Exercise directions:
Output, word for word, the lines of this listing that fall between the line with "[10,323,80,349] $0.04110 ->" and the line with "[10,350,96,370] 24s+1.01% ->", counting both of those lines, and no others.
Record set: Begin
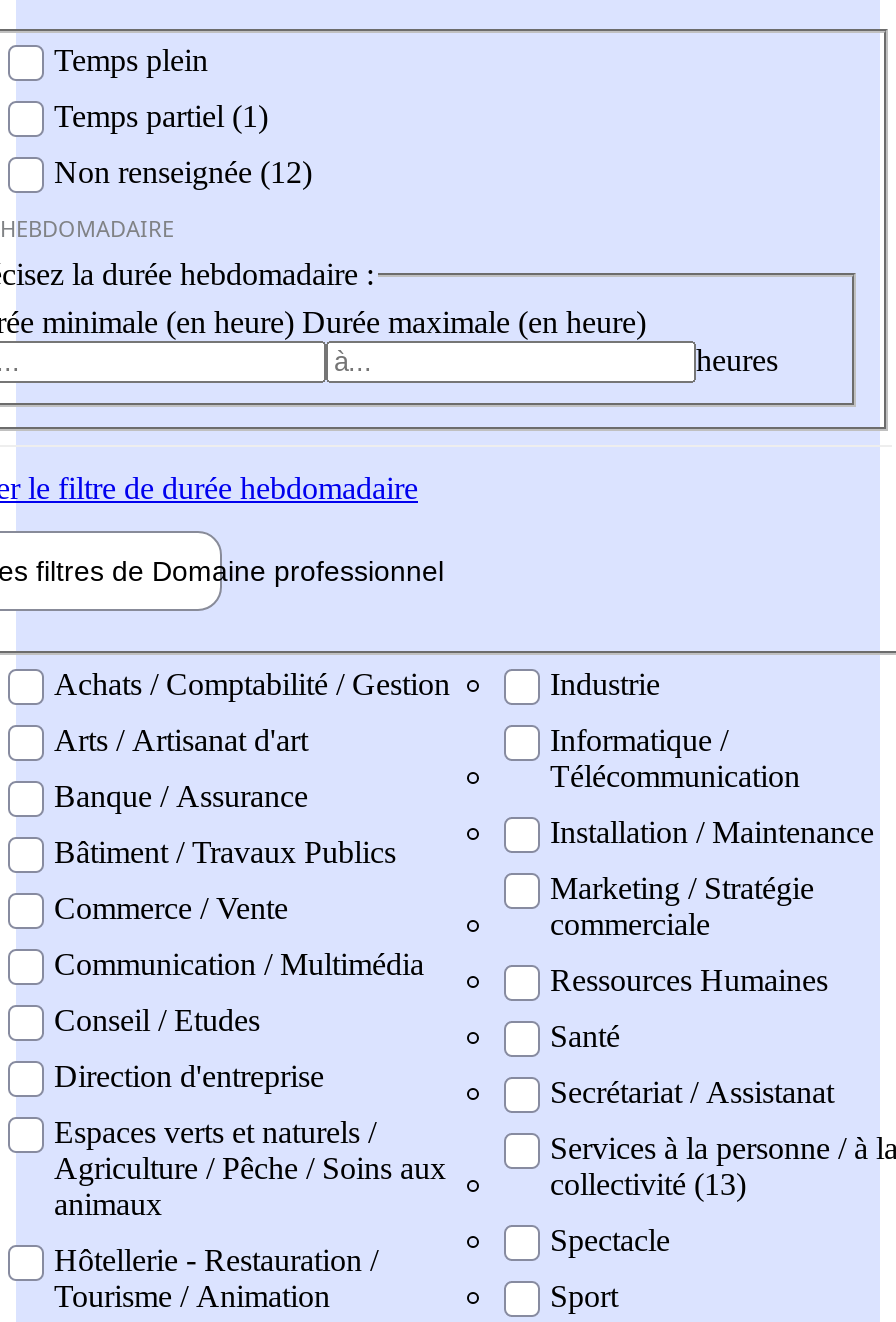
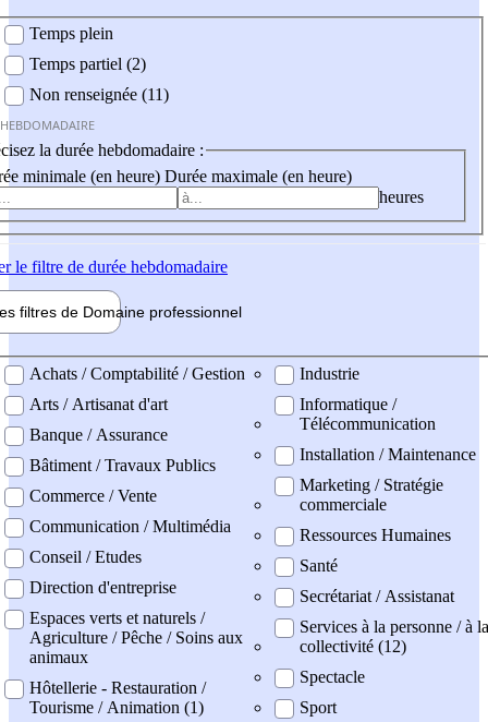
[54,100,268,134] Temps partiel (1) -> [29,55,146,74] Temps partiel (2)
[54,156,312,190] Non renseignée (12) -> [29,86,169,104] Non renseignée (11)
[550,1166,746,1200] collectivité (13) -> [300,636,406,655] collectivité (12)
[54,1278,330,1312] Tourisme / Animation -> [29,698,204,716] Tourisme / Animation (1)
Record set: End
Record set: Begin
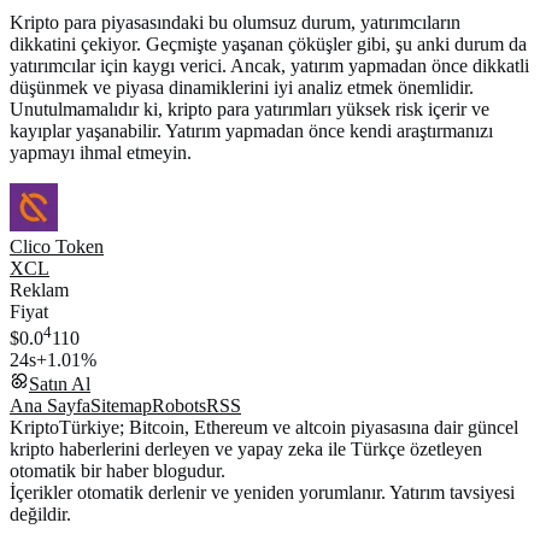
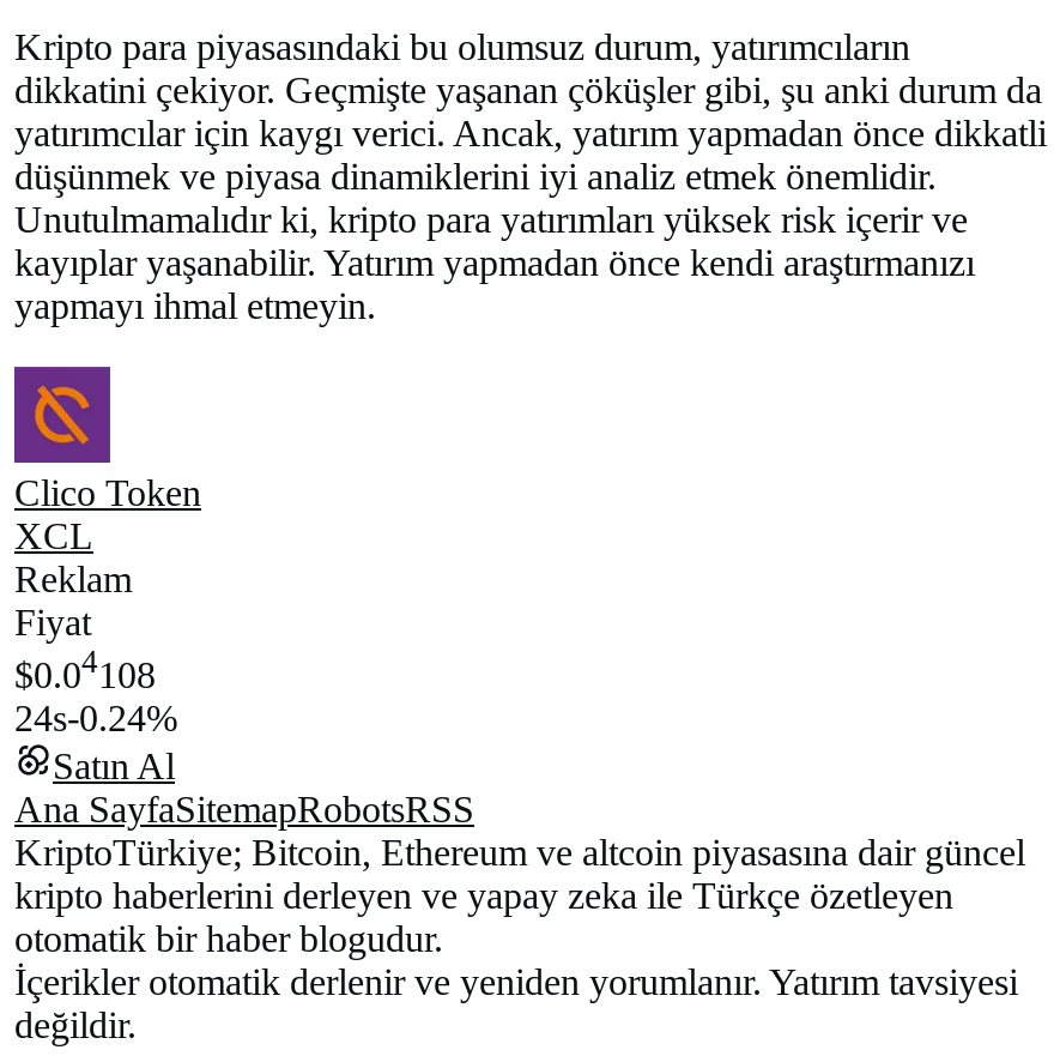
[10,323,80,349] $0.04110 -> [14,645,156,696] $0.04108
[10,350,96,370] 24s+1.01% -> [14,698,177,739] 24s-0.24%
Record set: End
Record set: Begin
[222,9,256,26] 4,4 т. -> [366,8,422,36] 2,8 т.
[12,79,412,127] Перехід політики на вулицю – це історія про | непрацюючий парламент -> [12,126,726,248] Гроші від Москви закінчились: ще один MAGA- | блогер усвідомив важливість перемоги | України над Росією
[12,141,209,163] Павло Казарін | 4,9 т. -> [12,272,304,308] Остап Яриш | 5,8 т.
Record set: End
Answer box:
[10,323,80,349] $0.04110 -> [14,645,156,696] $0.04108
[10,350,96,370] 24s+1.01% -> [14,698,177,739] 24s-0.24%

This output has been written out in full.